■ Instructions to follow
Only the lines from the one that contains "[69,64,99,73] 27.5.2 -> [69,62,119,77] 27.6.2" through the last line of the data below should be duplicated, exactly and without pictures.

■ Input records
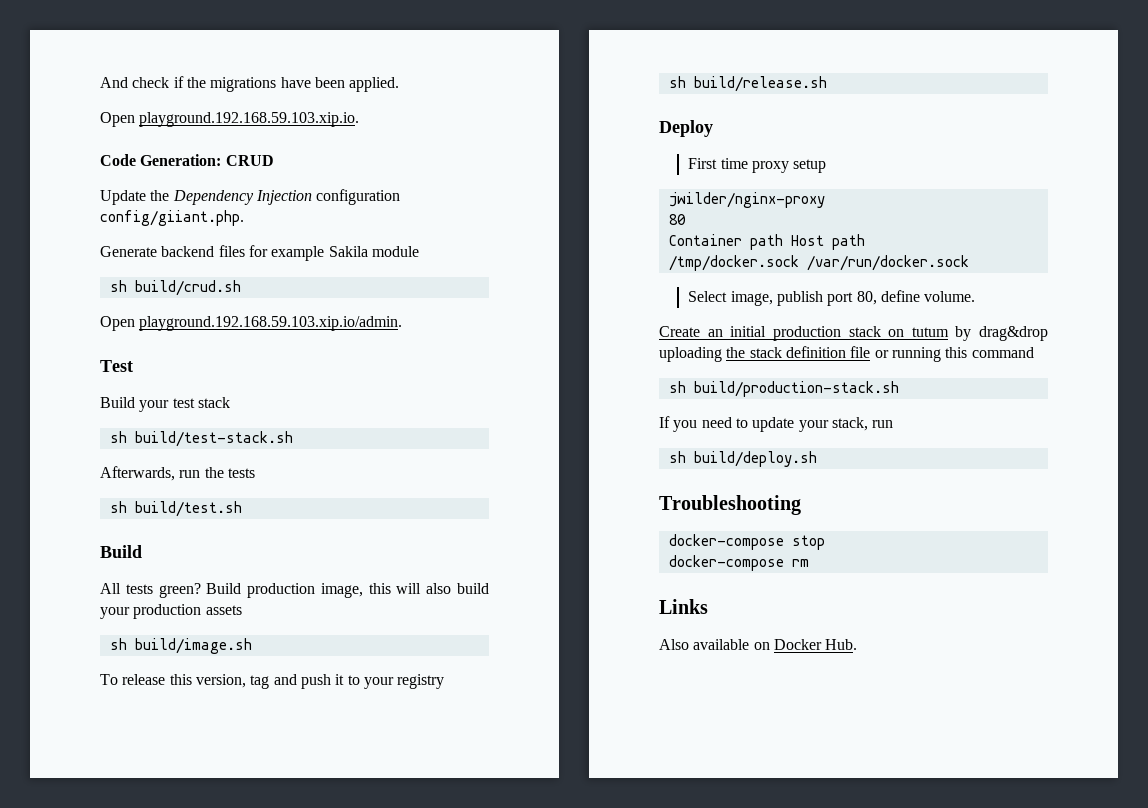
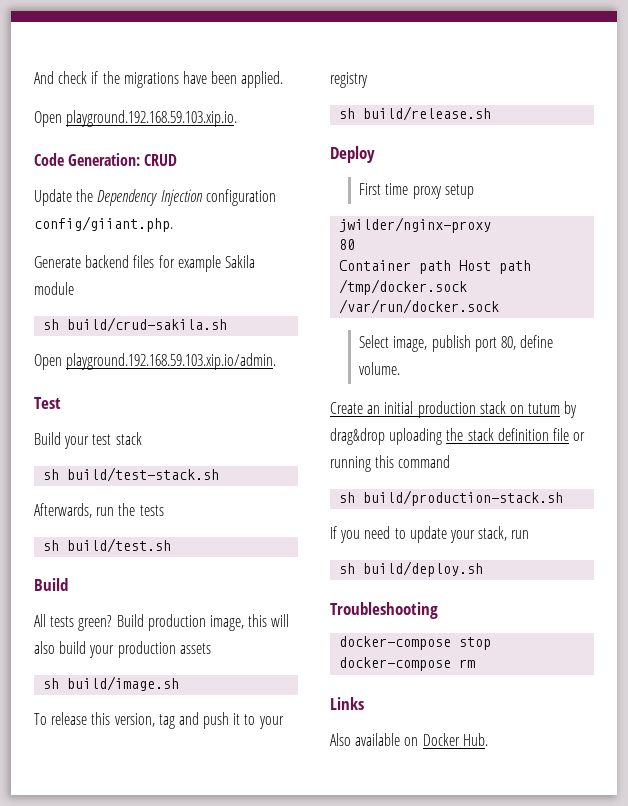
[134,280,241,296] build/crud.sh -> [67,317,228,332] build/crud-sakila.sh

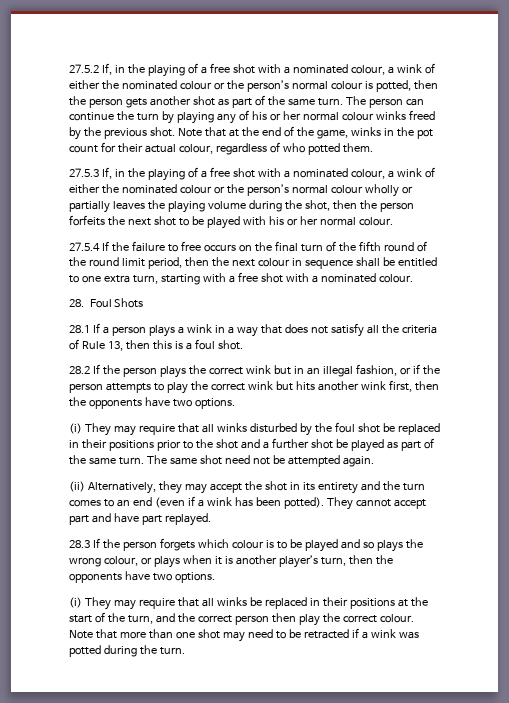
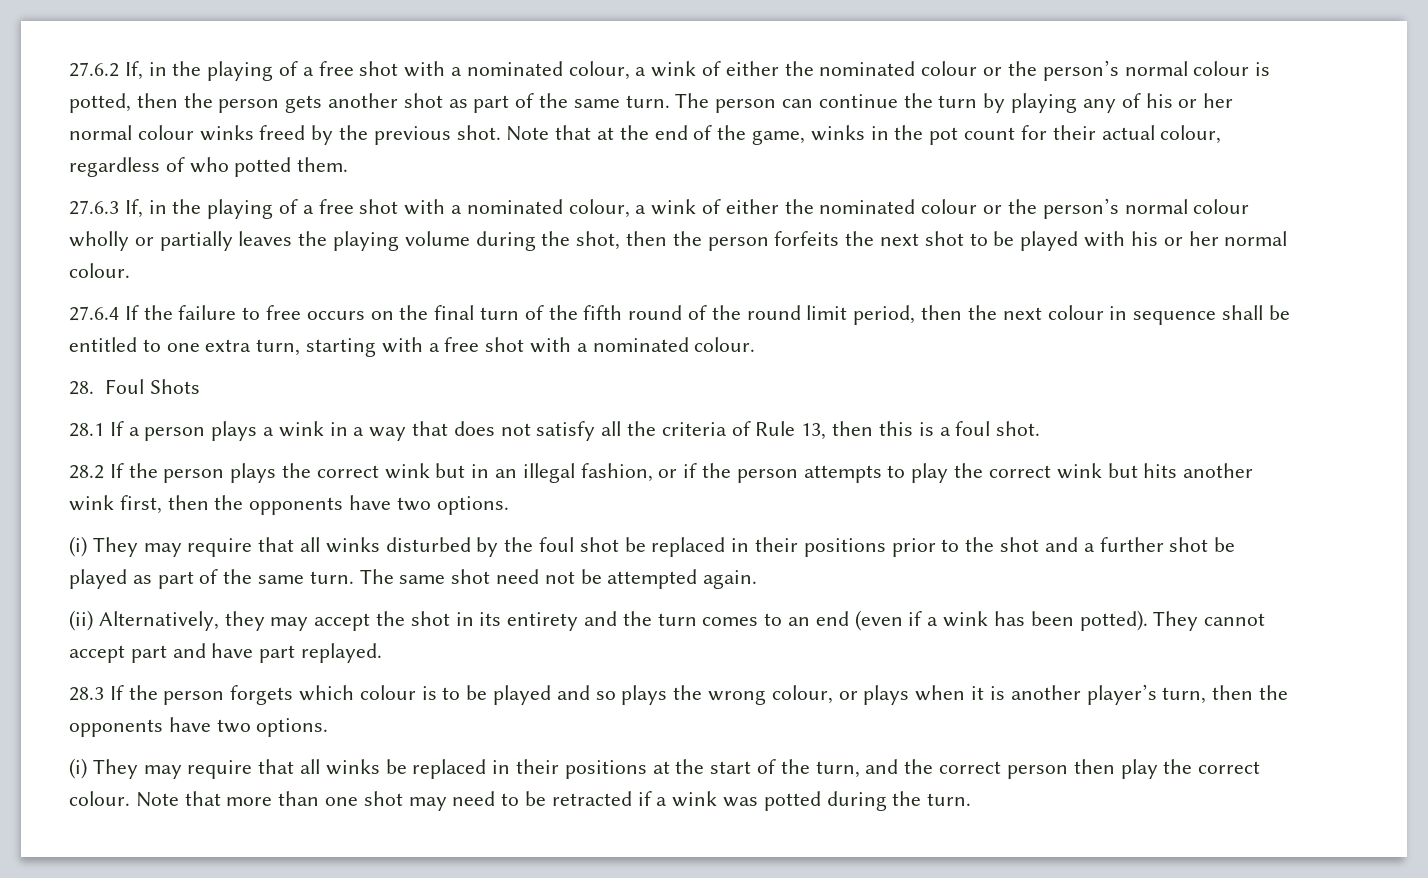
[69,64,99,73] 27.5.2 -> [69,62,119,77] 27.6.2
[69,168,99,177] 27.5.3 -> [69,200,119,215] 27.6.3
[69,242,100,251] 27.5.4 -> [69,306,119,321] 27.6.4

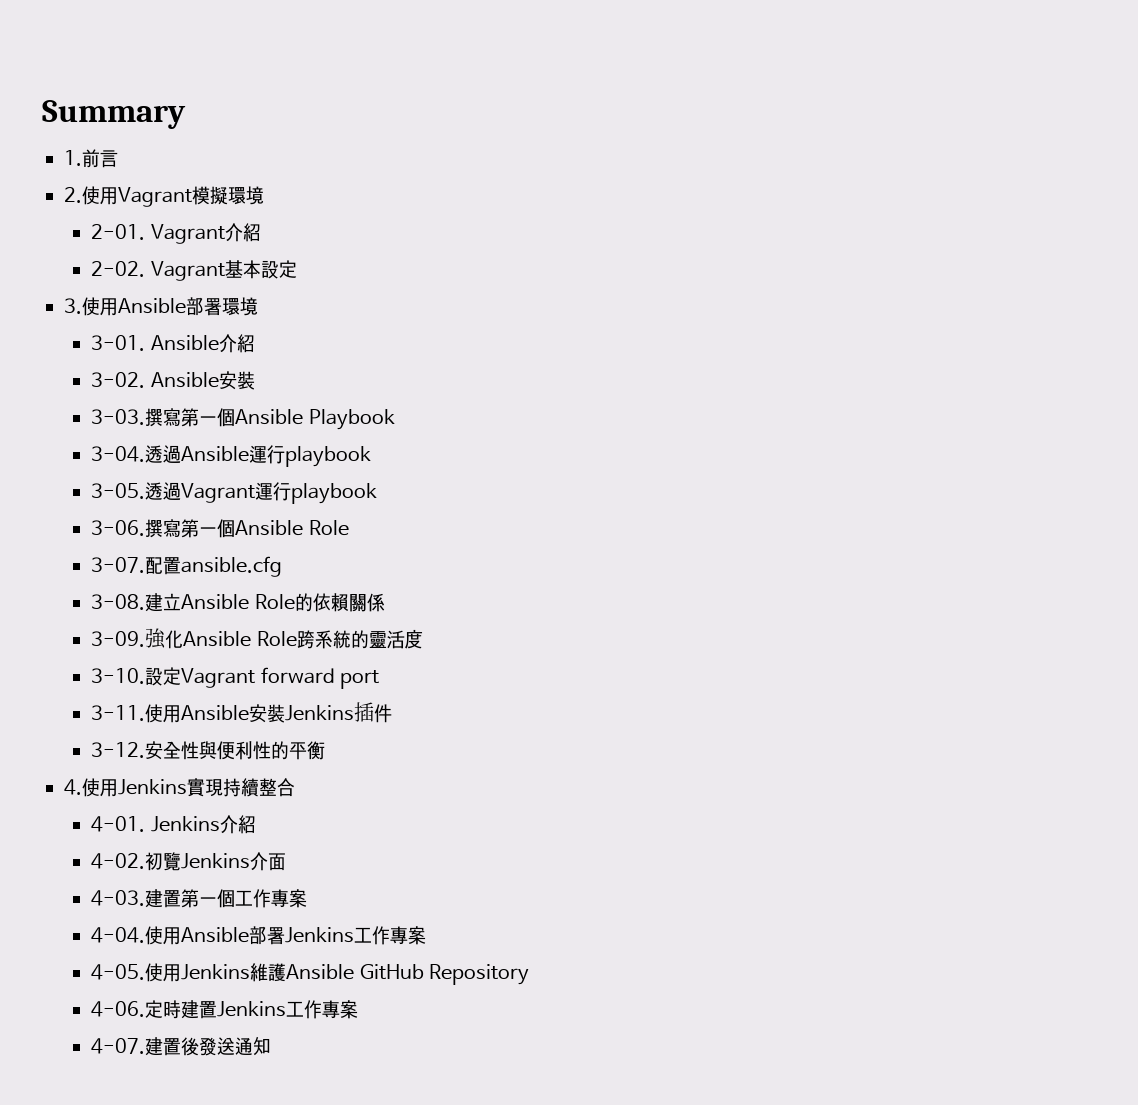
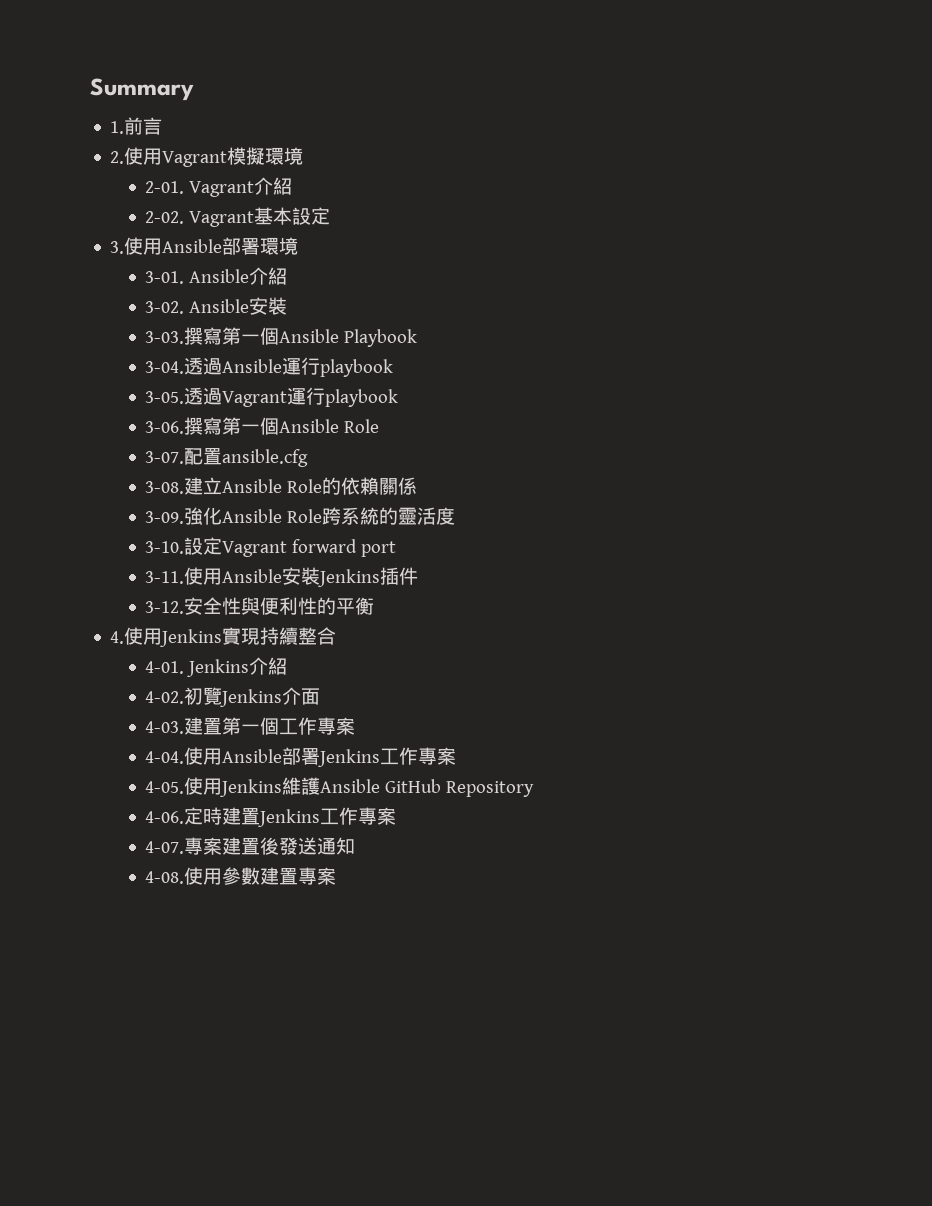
(146, 1046) none -> [184,837,223,855] 專案
(272, 1046) none -> [145,867,337,885] // 4-08.使用參數建置專案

■ The answer
[69,64,99,73] 27.5.2 -> [69,62,119,77] 27.6.2
[69,168,99,177] 27.5.3 -> [69,200,119,215] 27.6.3
[69,242,100,251] 27.5.4 -> [69,306,119,321] 27.6.4

(146, 1046) none -> [184,837,223,855] 專案
(272, 1046) none -> [145,867,337,885] // 4-08.使用參數建置專案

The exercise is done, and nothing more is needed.